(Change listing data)
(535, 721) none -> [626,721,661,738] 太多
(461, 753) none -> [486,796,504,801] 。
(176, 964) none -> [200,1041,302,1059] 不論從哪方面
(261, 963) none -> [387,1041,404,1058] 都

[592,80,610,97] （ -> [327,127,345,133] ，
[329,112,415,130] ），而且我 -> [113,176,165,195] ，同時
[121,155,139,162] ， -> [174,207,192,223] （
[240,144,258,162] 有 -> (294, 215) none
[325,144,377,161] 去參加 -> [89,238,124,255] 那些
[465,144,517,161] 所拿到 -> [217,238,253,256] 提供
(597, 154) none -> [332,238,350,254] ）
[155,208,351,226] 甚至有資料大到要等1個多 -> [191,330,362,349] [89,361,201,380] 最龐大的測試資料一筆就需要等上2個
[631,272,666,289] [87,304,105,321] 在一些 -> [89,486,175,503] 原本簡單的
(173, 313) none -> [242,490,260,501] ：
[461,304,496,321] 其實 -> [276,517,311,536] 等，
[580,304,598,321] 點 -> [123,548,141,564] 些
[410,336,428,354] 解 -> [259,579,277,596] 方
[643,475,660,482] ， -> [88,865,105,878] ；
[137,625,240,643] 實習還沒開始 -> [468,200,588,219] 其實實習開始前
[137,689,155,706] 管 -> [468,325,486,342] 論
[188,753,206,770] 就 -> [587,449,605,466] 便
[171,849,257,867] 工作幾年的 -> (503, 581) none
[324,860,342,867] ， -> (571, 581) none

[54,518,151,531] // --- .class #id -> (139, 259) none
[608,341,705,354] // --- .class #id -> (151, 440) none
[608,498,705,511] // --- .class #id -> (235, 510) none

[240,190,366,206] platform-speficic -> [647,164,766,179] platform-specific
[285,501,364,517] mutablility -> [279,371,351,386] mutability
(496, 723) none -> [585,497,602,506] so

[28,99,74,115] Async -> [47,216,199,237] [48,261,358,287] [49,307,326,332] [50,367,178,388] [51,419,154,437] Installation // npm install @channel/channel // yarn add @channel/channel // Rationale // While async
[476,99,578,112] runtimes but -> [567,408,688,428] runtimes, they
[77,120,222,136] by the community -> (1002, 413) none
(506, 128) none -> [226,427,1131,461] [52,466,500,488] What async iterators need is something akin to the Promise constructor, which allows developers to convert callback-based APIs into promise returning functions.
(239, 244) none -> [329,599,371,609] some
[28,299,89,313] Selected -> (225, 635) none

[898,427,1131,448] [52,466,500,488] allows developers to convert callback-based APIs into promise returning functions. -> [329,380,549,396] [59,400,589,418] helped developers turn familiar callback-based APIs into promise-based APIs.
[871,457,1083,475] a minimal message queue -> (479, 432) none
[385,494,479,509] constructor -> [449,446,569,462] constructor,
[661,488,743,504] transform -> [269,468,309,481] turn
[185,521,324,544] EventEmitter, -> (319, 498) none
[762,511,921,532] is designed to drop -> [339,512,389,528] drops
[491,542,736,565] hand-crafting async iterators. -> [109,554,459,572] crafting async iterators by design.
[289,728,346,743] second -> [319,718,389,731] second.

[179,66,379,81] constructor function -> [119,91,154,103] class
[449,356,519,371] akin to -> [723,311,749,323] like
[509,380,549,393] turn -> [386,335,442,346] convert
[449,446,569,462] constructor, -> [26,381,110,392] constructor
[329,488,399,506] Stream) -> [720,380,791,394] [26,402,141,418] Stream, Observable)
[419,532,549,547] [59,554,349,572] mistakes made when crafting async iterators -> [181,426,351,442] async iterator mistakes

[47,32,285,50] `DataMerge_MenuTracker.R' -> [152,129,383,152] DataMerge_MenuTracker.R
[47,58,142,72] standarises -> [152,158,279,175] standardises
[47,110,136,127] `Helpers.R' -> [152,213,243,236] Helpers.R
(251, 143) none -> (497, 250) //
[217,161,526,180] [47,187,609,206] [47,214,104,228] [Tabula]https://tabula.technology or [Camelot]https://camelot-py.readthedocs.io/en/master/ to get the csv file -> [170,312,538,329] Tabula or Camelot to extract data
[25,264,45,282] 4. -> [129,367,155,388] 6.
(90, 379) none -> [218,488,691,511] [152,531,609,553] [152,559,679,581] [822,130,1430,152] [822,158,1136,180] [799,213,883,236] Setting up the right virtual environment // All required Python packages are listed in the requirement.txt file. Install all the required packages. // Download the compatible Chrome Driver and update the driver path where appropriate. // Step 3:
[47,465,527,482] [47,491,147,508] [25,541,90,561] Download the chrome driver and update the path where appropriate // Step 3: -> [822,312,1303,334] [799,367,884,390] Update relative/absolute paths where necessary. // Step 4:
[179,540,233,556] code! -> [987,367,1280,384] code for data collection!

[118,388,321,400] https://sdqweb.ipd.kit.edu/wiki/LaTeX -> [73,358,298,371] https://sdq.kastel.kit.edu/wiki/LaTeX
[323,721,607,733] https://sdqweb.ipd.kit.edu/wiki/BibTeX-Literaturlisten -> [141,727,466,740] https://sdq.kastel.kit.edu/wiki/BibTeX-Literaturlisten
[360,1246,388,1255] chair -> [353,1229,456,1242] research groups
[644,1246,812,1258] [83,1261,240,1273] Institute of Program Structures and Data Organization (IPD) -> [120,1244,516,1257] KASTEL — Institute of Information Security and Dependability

■ Exercise requirements
In the entries above, find each line with the word "crafting" and return it.

■ Expected answer
[491,542,736,565] hand-crafting async iterators. -> [109,554,459,572] crafting async iterators by design.
[419,532,549,547] [59,554,349,572] mistakes made when crafting async iterators -> [181,426,351,442] async iterator mistakes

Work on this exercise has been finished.